Calculate mortgage payment

To calculate mortgage payment, it is necessary to know the following variables.

a. Interest rates and method of calculation

b. Term of the loan

c. Repayable period (monthly, quarterly, half-yearly or annually)

d. Loan amount

Interest may be calculated either on fixed rates or flexible rates. Fixed interest rates imply that there will be no change in the rate of interest throughout the mortgage term. Unlike this, in mortgages with flexible interest rates, the interest rates vary depending upon selected index. mortgage products that carry fixed interest rate for a specified period, and flexible interest rates for the rest of the loan term are also available in the market.

Elementary formula for calculating mortgage payment for one year is

((Loan amount x interest rate x term) + Loan amount)

Since amounts are payable on monthly basis, this product is divided by 12. However, in this type of mortgage payments, the effective interest paid to the lender is much higher than what is quoted. This is because after the first month, the principal amount keeps on diminishing, as a result of which the amount of interest paid on this reduced balance keeps increasing.

mortgage loans play a crucial role in economies. Not many can afford to buy homes without borrowing from future, as real estate prices have reached such a level.

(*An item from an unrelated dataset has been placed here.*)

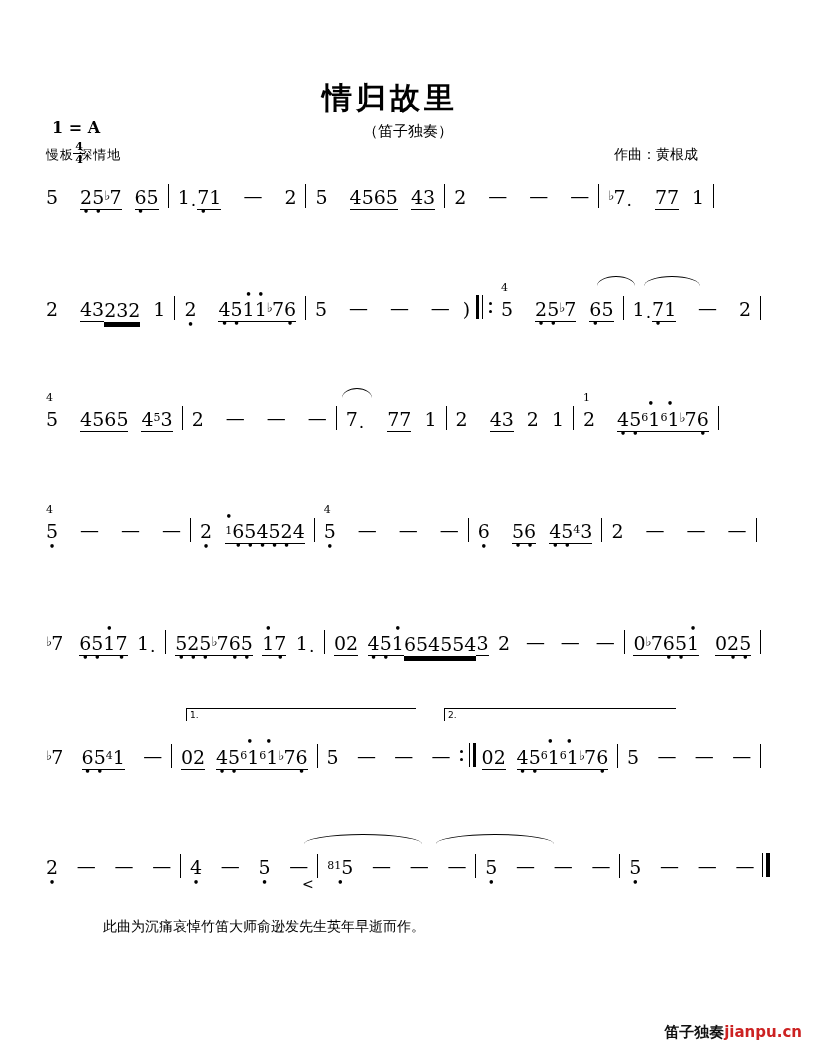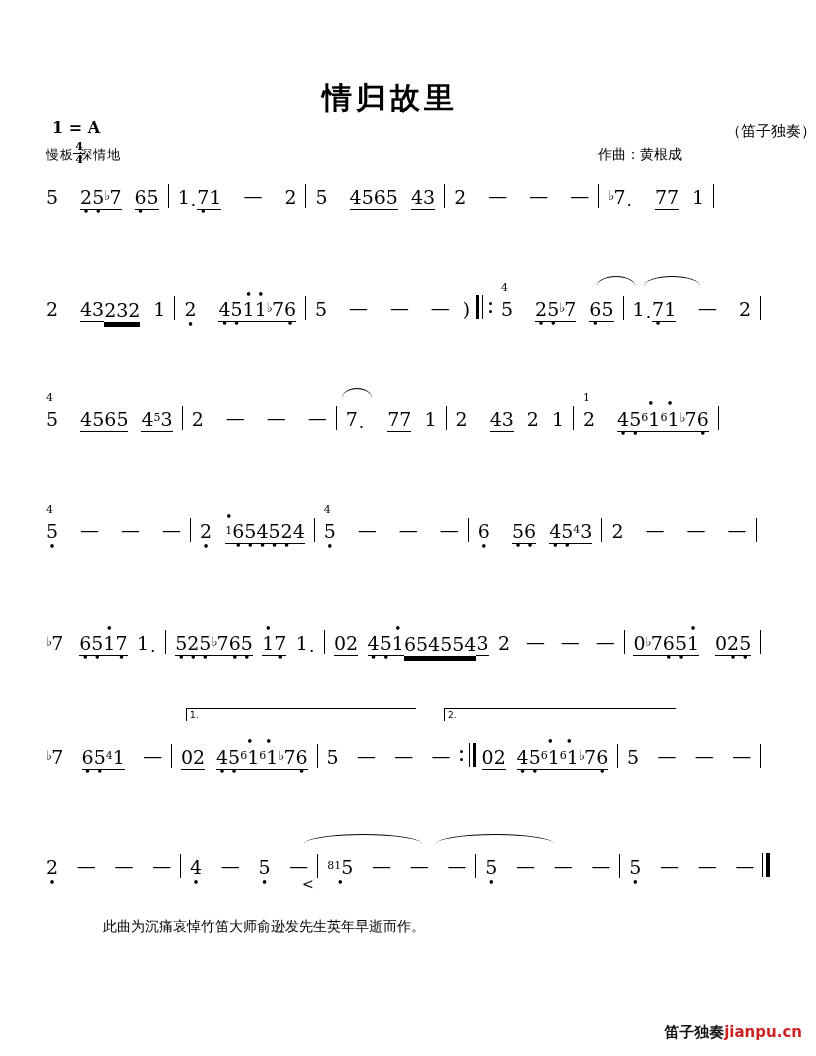"（笛子独奏）" .subtitle { text-align: right -> center }
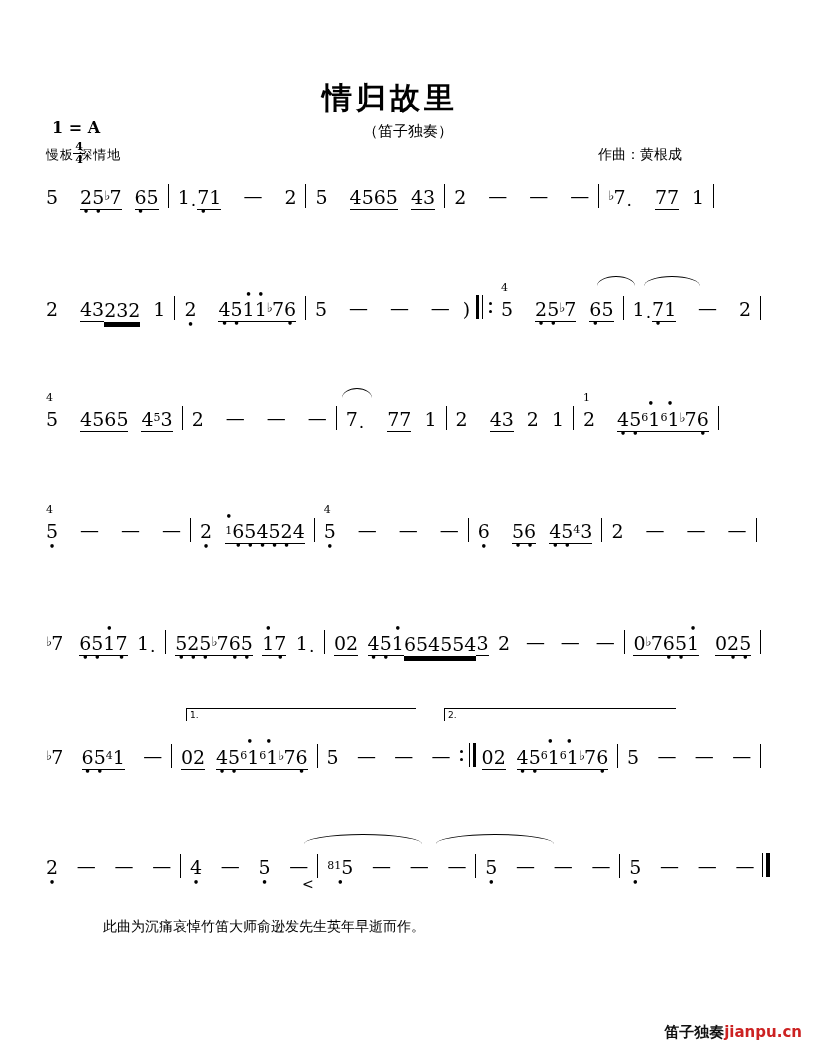"作曲：黄根成" .composer { right: 134px -> 118px }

To facilitate purchase of homes, and costly assets, lenders came up with s mortgage product wherein interest was calculated on reduced principal instead of being calculated in the above manner. This is the reason mortgage loans became popular.

A simple calculator for mortgage payment can be prepared in Excel sheet. For this, the first step is to give legends in this fashion.

A1 = "Month"

B1 = "Principal"

C1 = "Interest rate"

D1 = "Interest amount per month"

E1 = "Installment"

F1 = "Principal repaid"

G1 = "Principal remaining at the end of the month"

Next step is to feed the variables and formulae. For example, a borrower takes a mortgage loan of 20,000, at 10 percent p.a. Interest is to be calculate d on fixed rate. The term of loan is 15 years.

A2 = +1

B2 = + 20000

C2 = +10/100

D2 = +B2*$C$2/12

E2 = +D2 +10 (tentative amount)

F2 = +E2 D2

G2= +B2-F2

A3 =+A2+1

B3 = +G2

C3 = +C2

Copy formulae in cells D2 to G2 to cells from D3 to G3. At E3, type +E2.

Now copy the entire 3rd row till the number in column A equals the total number of months in the loan term. Since the mortgage loan is repayable over a period of 15 years, this would mean that the last number in column A would be 180.

Keep on increasing E2 till the amount in G2 gets as close to 0 as possible. This would be the mortgage payment or EMI on the mortgage loan of 20,000, whichever currency.

Importance of mortgage payments:

a. mortgage payments vary as per the listed variables. This spreadsheet may be used to calculate mortgage payments by changing the term. In addition, the calculator may be used to calculate mortgage payments in both fixed and variable interest rates bearing mortgages.

b. Calculating mortgage payments is important for both businesses as well as individuals. Most countries offer tax relief on interest paid on mortgages. Quantum of such interest component in the mortgage installment can also be easily calculate d from the above calculator. In case of home loans, which are a type of mortgage loans, the principal repaid may also be eligible for tax rebates.

c. Lenders offer mortgage loans on terms and conditions comparable with other lenders. It is necessary to understand the implications of these terms and conditions. The spreadsheet facilitates comparison between different mortgages so that the borrower may opt for mortgage paymentsuiting personal monthly cash flow.